Three-Dimensional Finite Element Analysis of Stress Distribution in Zirconia and Titanium Dental Implants.

Abstract

Zirconia has been presented as an alternative biomaterial to titanium, commercially presented as a single-body implant and/or as an abutment, demonstrating clinically biocompatible favorable results in white and rose esthetics. However, the number of long-term in vivo studies and mechanical tests evaluating the response of stress distribution compared with titanium implants is still limited. The aim of the study was to compare the principal peak stresses in the peri-implant bone around titanium and zirconia implants using the finite element method. Four groups of 3-dimensional models were constructed for the tests: G1, external hexagon titanium implant with a zirconia abutment; G2, zirconia implant with a zirconia abutment; G3, single-body titanium implant; and G4, single-body zirconia implant. Axial and oblique loads of 100 N at 45° were simulated in the prosthetic crown.

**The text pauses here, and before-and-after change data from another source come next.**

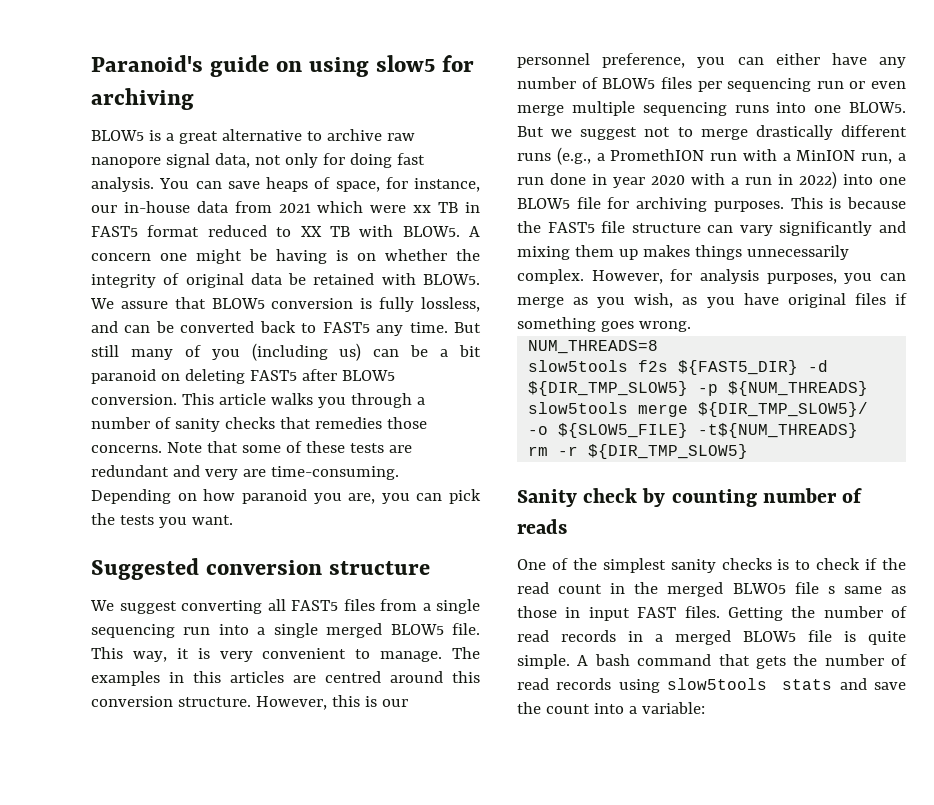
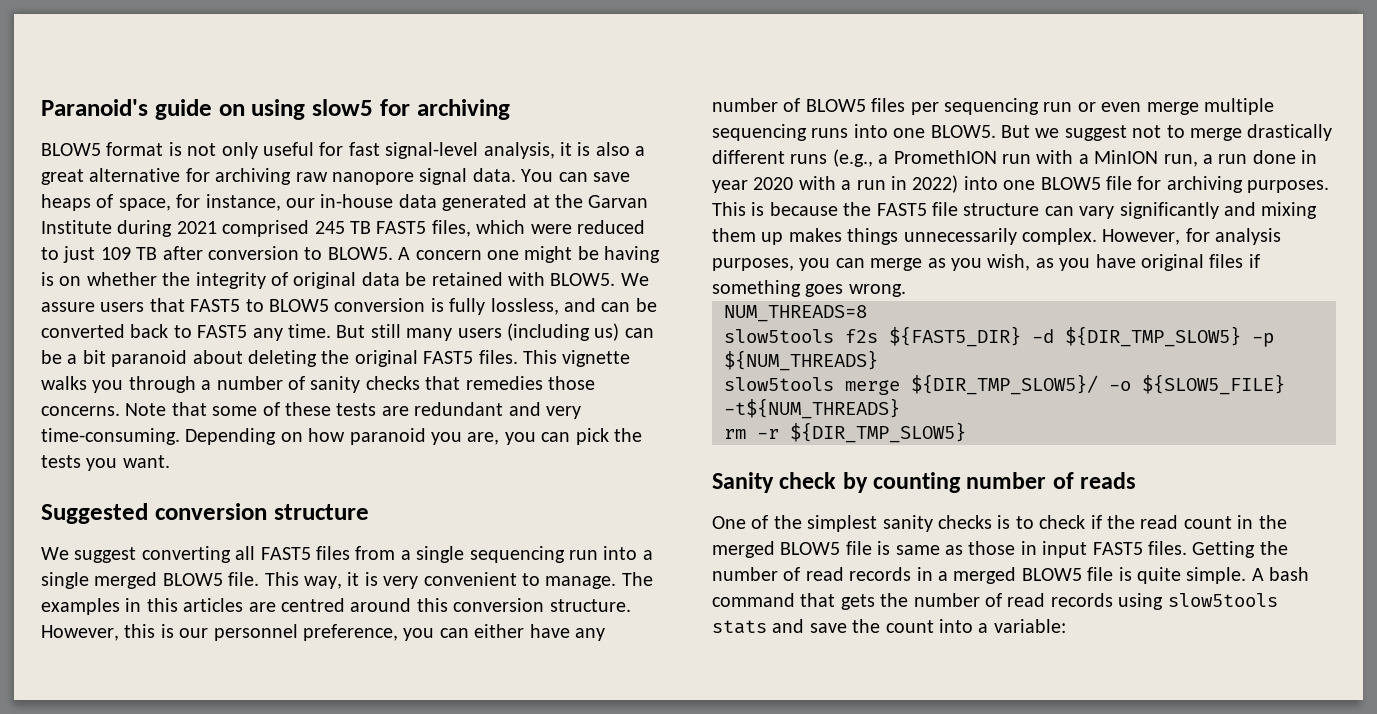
[148,130,161,141] is -> [106,142,630,159] format is not only useful for fast signal-level analysis, it is also
[306,129,382,141] to archive -> [185,168,292,185] for archiving
[214,153,425,168] [91,177,154,192] data, not only for doing fast analysis. -> [472,168,516,182] data.
[234,201,481,213] [91,225,394,237] from 2021 which were xx TB in FAST5 format reduced to XX TB with -> [442,194,649,211] [41,220,645,237] [41,246,323,263] generated at the Garvan Institute during 2021 comprised 245 TB FAST5 files, which were reduced to just 109 TB after conversion to
[174,297,206,309] that -> [100,298,264,312] users that FAST5 to
[184,345,240,360] of you -> [457,328,502,338] users
[160,369,395,384] [91,393,266,405] on deleting FAST5 after BLOW5 conversion. This article -> [192,350,631,367] about deleting the original FAST5 files. This vignette
[242,469,266,477] are -> (581, 412) none
[732,582,835,594] BLWO5 file s -> [780,541,891,555] BLOW5 file is
[637,607,677,618] FAST -> [1092,542,1143,555] FAST5

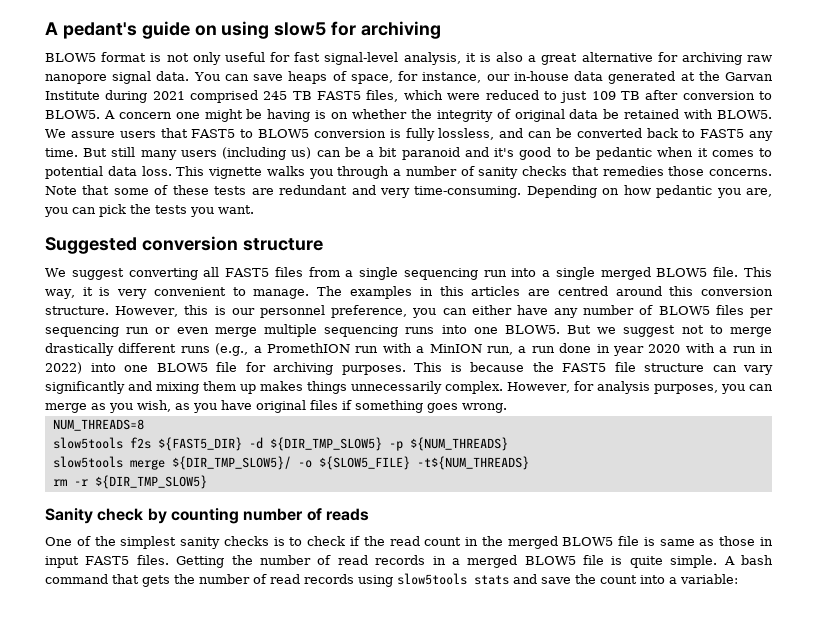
[41,99,148,116] Paranoid's -> [45,22,137,39] A pedant's
[192,350,518,367] about deleting the original FAST5 files. -> [464,147,772,160] [45,166,172,179] and it's good to be pedantic when it comes to potential data loss.
[349,428,426,445] paranoid -> [656,185,713,198] pedantic

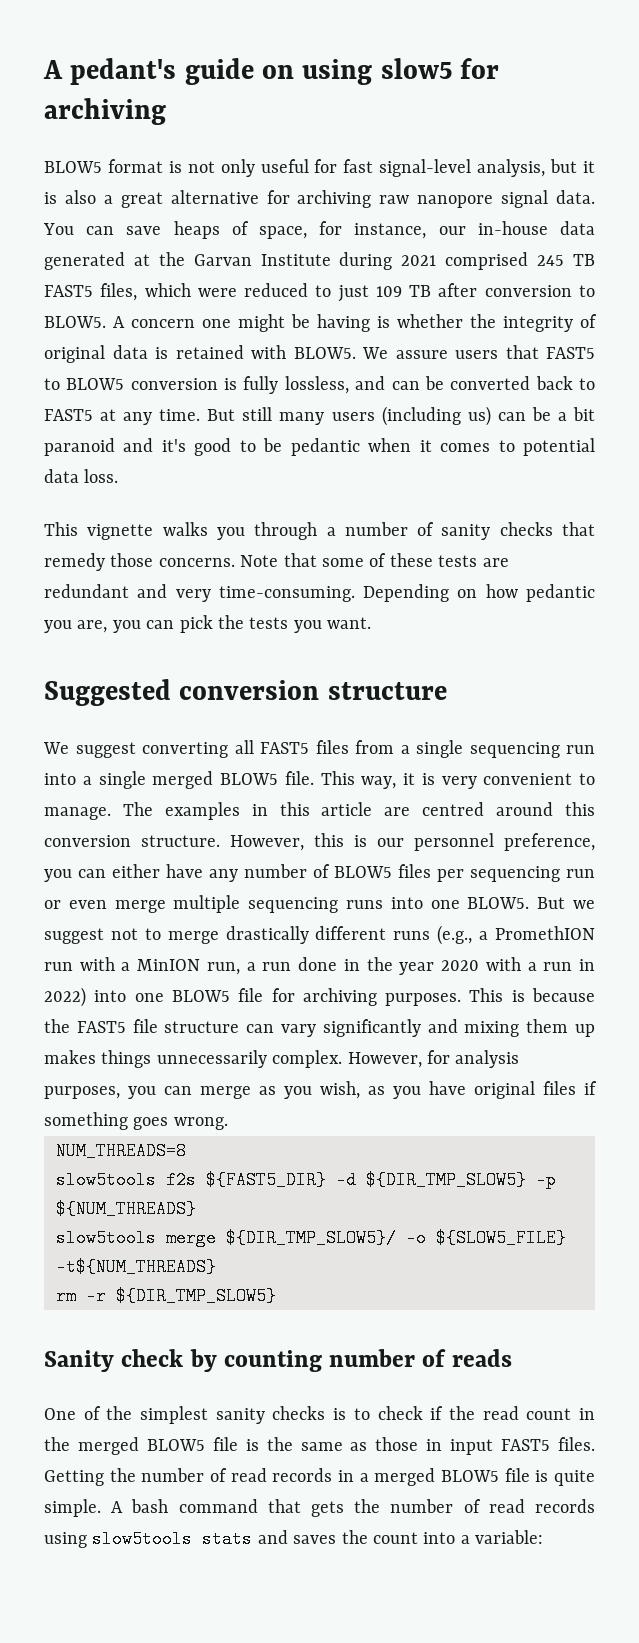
(461, 58) none -> [550,159,578,173] but
[331,112,349,119] on -> (390, 322) none
[603,109,620,119] be -> [155,347,168,359] is
(745, 133) none -> [100,409,117,421] at
(172, 171) none -> (119, 476) //
[602,166,664,176] remedies -> [44,553,105,571] remedy
[471,286,521,296] articles -> [321,802,373,816] article
(610, 348) none -> [366,957,393,971] the
(655, 541) none -> [266,1437,293,1451] the
[541,577,571,584] save -> [293,1535,337,1544] saves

The bone results showed that the peak stresses decreased by 12% in zirconia implants with 2 parts for axial load and 30% for the oblique load. In single-body implants, the peak stresses decreased 12% in the axial load and 34% in the oblique load when a zirconia implant was used compared with a titanium implant. Although the stress values in megapascals are similar, it can be concluded that the zirconia implants decrease the stress peaks at the peri-implant bone area around the implant platform when compared with titanium implants.